If the underground church is most often portrayed in history as without buildings, legal sanction, or earthly resources that is only because it has learned to “throw off”—not its capitalist overlords or oppressive morality or purportedly outdated sexual ethics, but rather “everything that hinders and the sin that so easily entangles” so that it may
run with perseverance the race marked out for us, fixing our eyes on Jesus, the pioneer and perfecter of faith.
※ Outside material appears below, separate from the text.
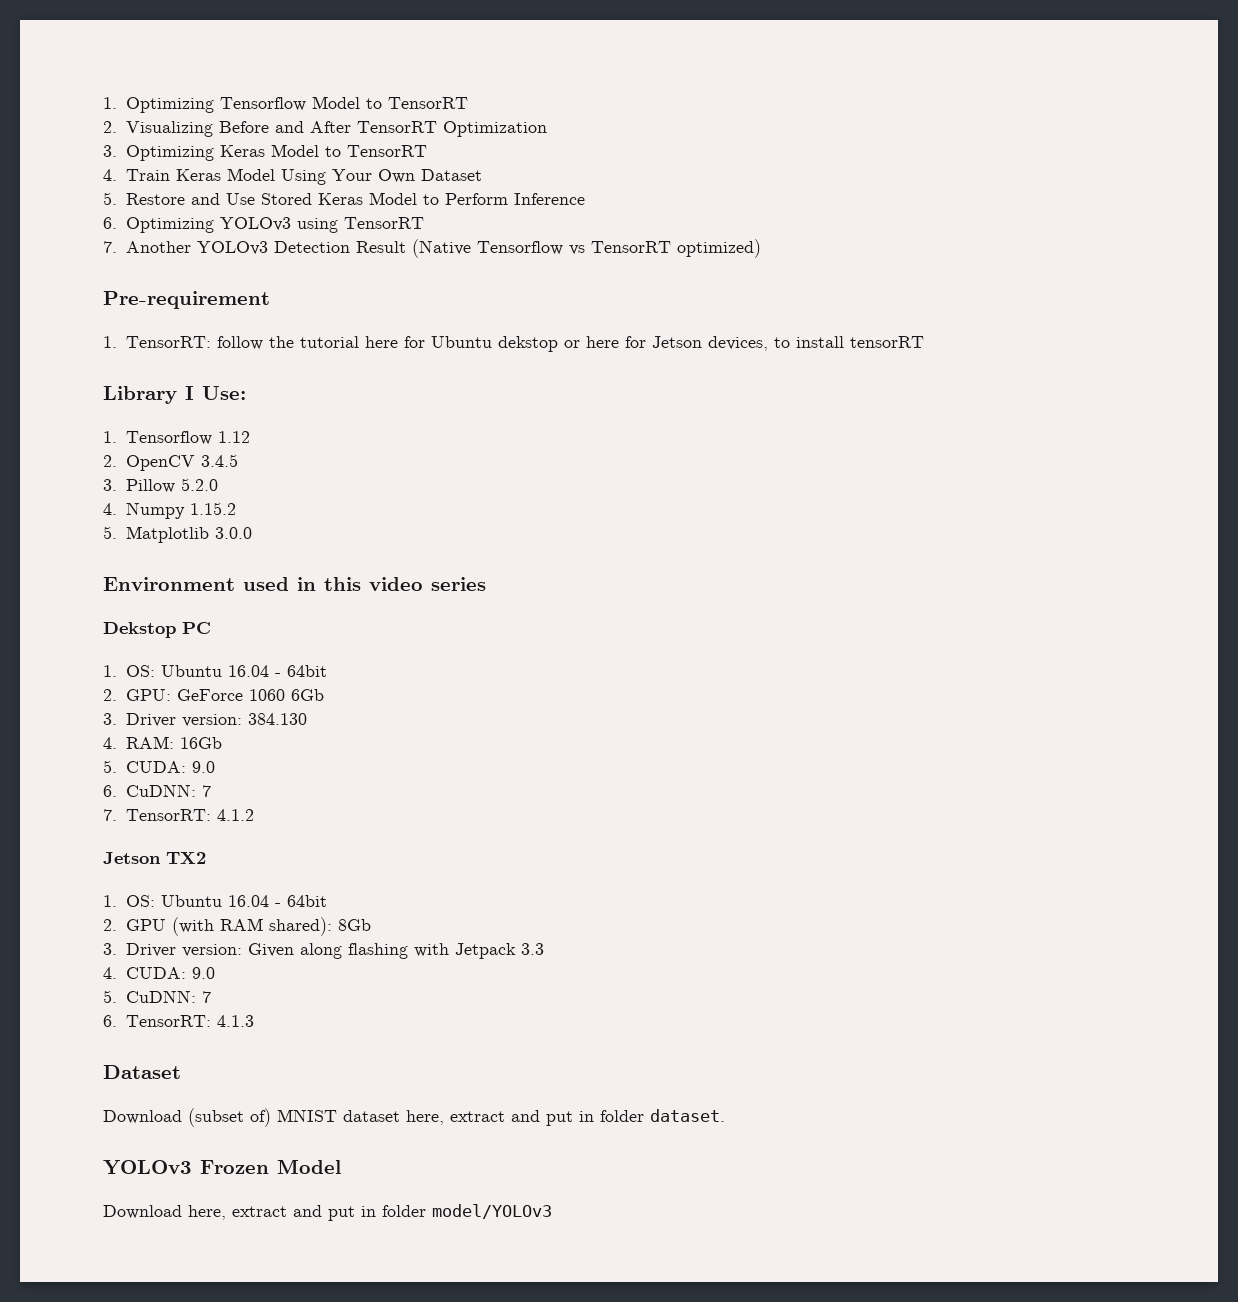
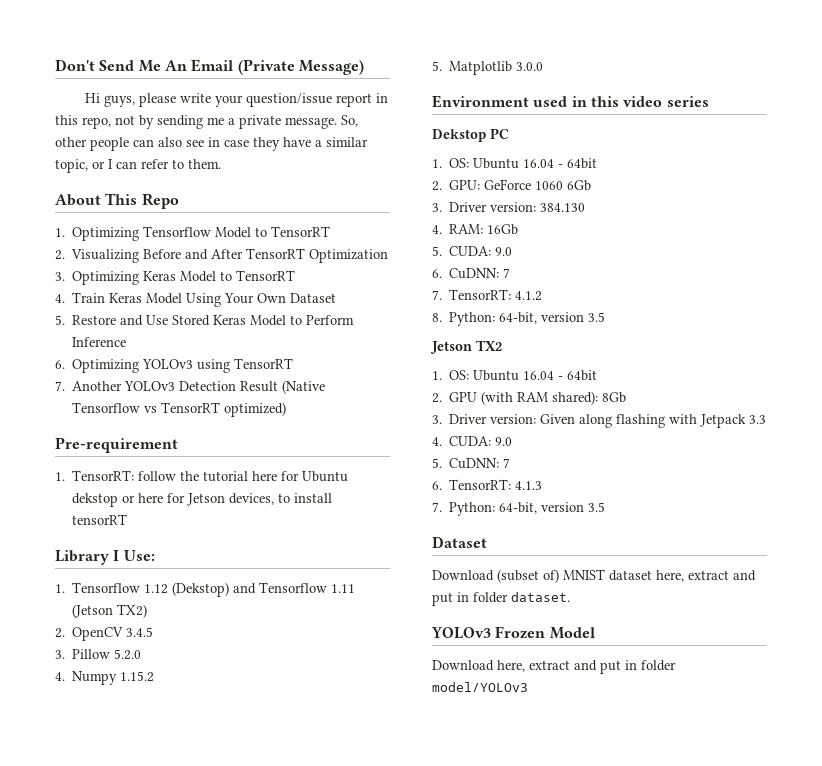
(103, 103) none -> [55,59,364,75] [85,93,389,107] [55,115,358,129] [55,137,368,151] [55,159,221,173] [55,193,179,209] Don't Send Me An Email (Private Message) // Hi guys, please write your question/issue report in this repo, not by sending me a private message. So, other people can also see in case they have a similar topic, or I can refer to them. // About This Repo //
(250, 437) none -> [172,582,356,597] [72,604,148,618] (Dekstop) and Tensorflow 1.11 (Jetson TX2)
(254, 815) none -> [432,312,606,326] // 8. Python: 64-bit, version 3.5
(254, 1021) none -> [432,502,606,516] // 7. Python: 64-bit, version 3.5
For the joy set before him he endured the cross, scorning its shame, and sat down at the right hand of the throne of God.[7]
The underground church is that part of the church which has learned that it is not called to defend buildings, denominations, assets, ways of life, or its own interests. To prepare for the underground church, then, does not mean to prepare to fight against the sexual revolution but rather to prepare not to. It means to prepare for the removal, the collapse, the challenging of the Christ-inspired public church sculptures that sit atop the underground church but which ultimately are not constitutive of it. To prepare for the underground church means to prepare to be fully Christian in the full glare of day when every vestige of honor has been stripped from us by the world and there is nothing to clothe our nakedness but the Lord’s own glory.